Surfaces and Materials
Health codes are specific about the materials used in commercial kitchens. Surfaces must be smooth, non-porous, non-absorbent, and easily cleanable.
- Floors: Quarry tile, sealed concrete, or slip-resistant ceramic with coved base (floor meets wall with a curved transition, not a 90° corner)
- Walls: Smooth FRP (fiberglass-reinforced panel), ceramic tile, or stainless steel in food prep zones — NOT painted drywall
- Ceilings: Smooth, non-absorbent, light-colored; acoustic tiles not permitted in food prep areas in most jurisdictions
- Walk-in coolers: NSF-approved interior panels; no wood construction
Grease Interceptor / Trap
Most commercial kitchens are required to install a grease interceptor (large, outdoor tank) or grease trap (under-sink device) to prevent fats, oils, and grease from entering the municipal sewer system. Local requirements vary on size, location, and cleaning schedule. A grease interceptor can cost $5,000–$20,000 installed, plus $200–$500/month for cleaning service.
Fire Safety and Building Permits
A commercial kitchen typically requires three separate permit applications: a building permit for construction, a plumbing permit for sinks and gas lines, and a mechanical permit for the hood system. The fire department may conduct a separate inspection for hood suppression. Most jurisdictions also require a health department plan review — submitted before construction begins — and a final inspection before you can open.
Build 60–120 days into your timeline for permit review. In dense urban markets, health department plan reviews alone can take 8–12 weeks.

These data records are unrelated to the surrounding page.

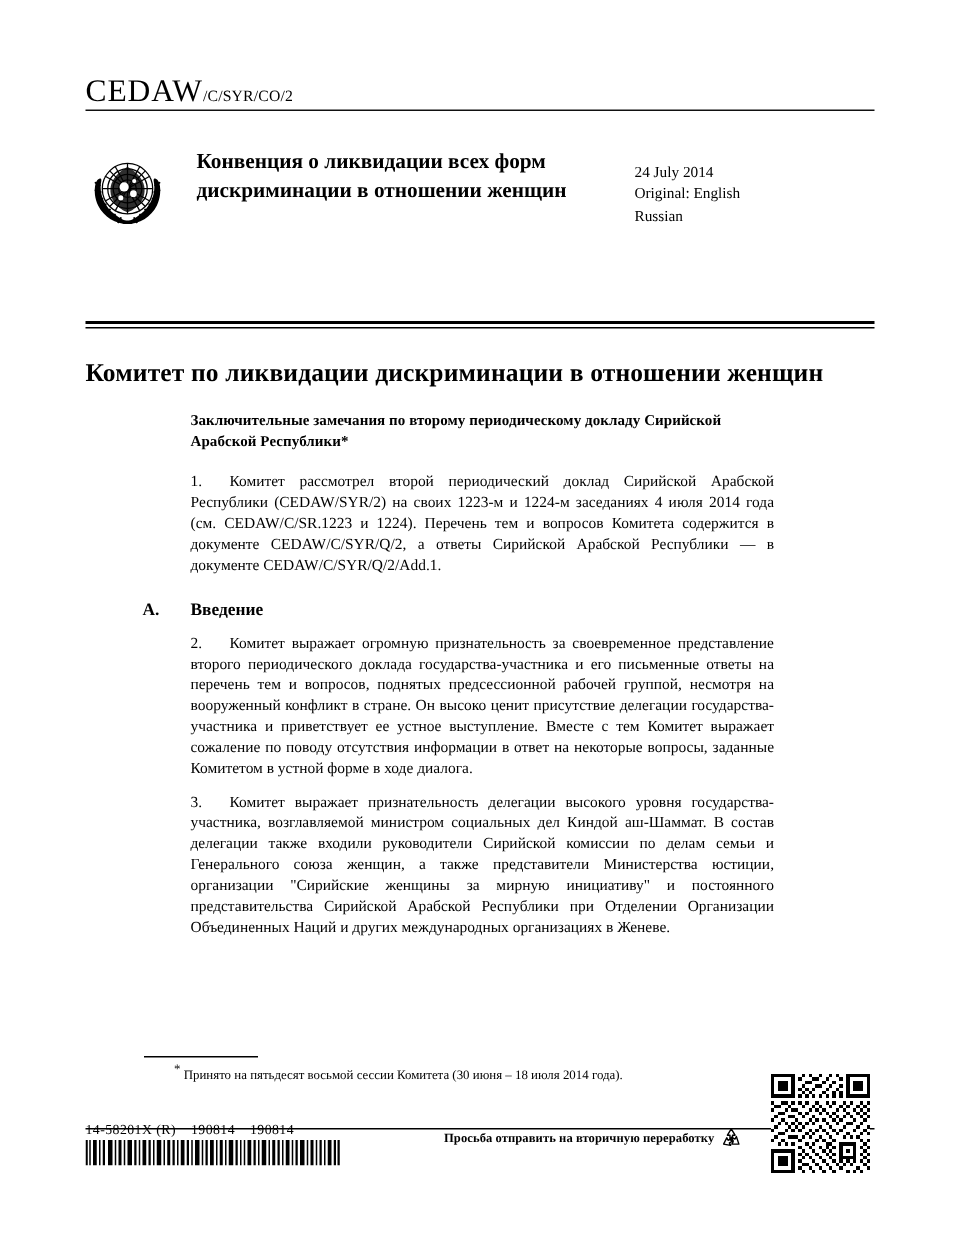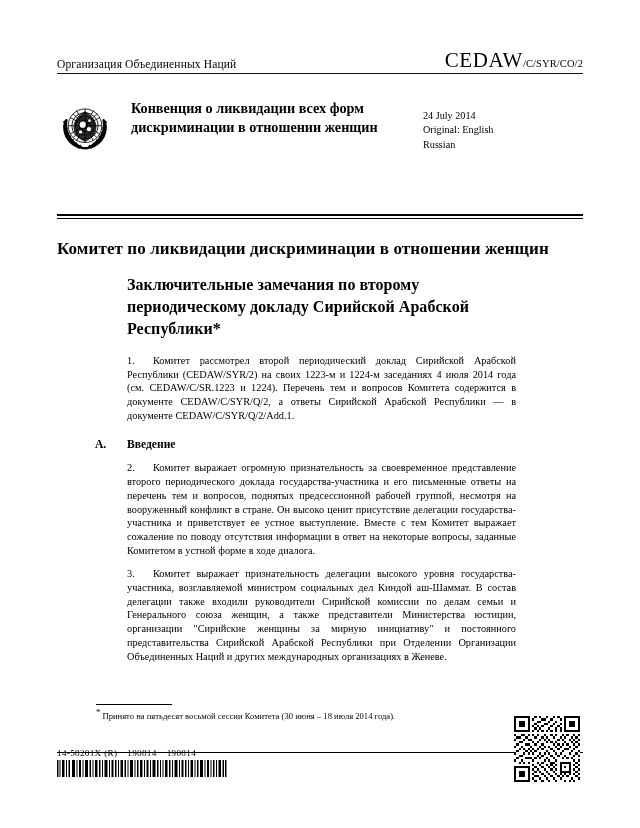--- a/index.html
+++ b/index.html
@@ -125,21 +125,21 @@
 
   
   .content {
     position: absolute;
     left: 127px;
     top: 274px;
     width: 389px;
   }
   .doc-title {
     font-weight: bold;
-    font-size: 16px;
+    font-size: 10px;
     line-height: 1.37;
     margin: 0 0 14px 0;
     letter-spacing: 0.05px;
   }
   .para {
     font-size: 10.3px;
     line-height: 1.345;
     text-align: justify;
     text-justify: inter-word;
     margin: 0 0 9px 0;
@@ -174,20 +174,21 @@
     border: 0;
     border-top: 0.8px solid #000;
     width: 76px;
     margin: 0 0 6px 0;
   }
   .footnote-text {
     font-size: 8.6px;
     line-height: 1.3;
     padding-left: 8px;
     text-indent: -8px;
+    margin-left: 20px;
   }
   .footnote-text .star {
     font-size: 8.6px;
     vertical-align: super;
     line-height: 0;
   }
 
   
   .footer-rule {
     position: absolute;
@@ -248,21 +249,20 @@
     display: block;
   }
 </style>
 </head>
 <body>
 
 <div class="page">
 
   <div class="masthead">
     <div class="masthead-top">
-      <div class="org-name">Организация Объединенных Наций</div>
       <div class="symbol-line">
         <span class="symbol-main">CEDAW</span>
           <span class="symbol-suffix">/C/SYR/CO/2</span>
       </div>
     </div>
     <hr class="rule-thin">
 
     <div class="masthead-body">
       <div class="emblem-cell">
         <svg class="emblem" viewBox="0 0 100 100">
@@ -414,20 +414,30 @@
         <rect x="307" y="0" width="2" height="34"></rect>
           <rect x="312" y="0" width="3" height="34"></rect>
         <rect x="318" y="0" width="2" height="34"></rect>
           <rect x="323" y="0" width="5" height="34"></rect>
         <rect x="331" y="0" width="3" height="34"></rect>
           <rect x="336" y="0" width="3" height="34"></rect>
       </g>
     </svg>
   </div>
 
+  <div class="recycle-block">
+    <span class="recycle-text">Просьба отправить на вторичную переработку</span>
+    <svg class="recycle-icon" viewBox="0 0 40 40">
+      <g fill="none" stroke="#000" stroke-width="2.2" stroke-linejoin="round">
+        <path d="M20 6 L26 16 L22 16 L22 22 L18 22 L18 16 L14 16 Z"></path>
+        <path d="M8 30 L13 20 L15 24 L21 21 L23 25 L17 28 L19 32 Z"></path>
+        <path d="M32 30 L21 30 L23 26 L18 23 L20 19 L26 22 L28 18 Z"></path>
+      </g>
+    </svg>
+  </div>
 
   <div class="qr-block">
     <svg class="qr" viewBox="0 0 29 29" shape-rendering="crispEdges">
       <rect width="29" height="29" fill="#fff"></rect>
       <g fill="#000">
 
         <rect x="0" y="0" width="7" height="1"></rect>
           <rect x="0" y="6" width="7" height="1"></rect>
         <rect x="0" y="0" width="1" height="7"></rect>
           <rect x="6" y="0" width="1" height="7"></rect>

Plan for Inspections at Every Stage
Commercial kitchen inspections happen at multiple stages: rough-in inspection (before walls are closed), final building inspection, hood suppression system inspection, and health department final inspection. Missing any of these — or having to redo work that failed rough-in — is the most common cause of budget overruns in food service buildouts. Have your design reviewed by a health department consultant before you break ground.
The Most Commonly Overlooked Requirements
After reviewing thousands of health department plan submittals, the items below are where first-time food service operators most frequently fail initial review or get surprised during construction. Address them proactively in your design phase.
- Handwashing sinks: must be within 25 feet of every food prep station and cannot be used for any other purpose — you need more of them than you think
- Backflow prevention: required on any water line connected to food service equipment; often flagged after rough-in is already closed
- Mop sink location: must be accessible without passing through a food prep zone in some jurisdictions; affects floor plan significantly
- Water heater capacity: health codes typically require a water heater sized to maintain 120°F minimum at the farthest sink — undersized units fail final inspection
- Refrigeration temperature logs: many jurisdictions require digital logging thermometers on all walk-ins and reach-ins; verify before purchasing units
- Lighting levels: food prep areas require minimum 50 foot-candles of illumination at work surface height; ceiling heights and fixture placement matter
The best investment you can make early in the process is a pre-design consultation with your local health department, or hiring a food service consultant who works regularly with your jurisdiction's plan reviewers. A 2-hour paid consultation at $200–$400 can prevent a costly resubmittal that costs you weeks of timeline and thousands in redesign fees.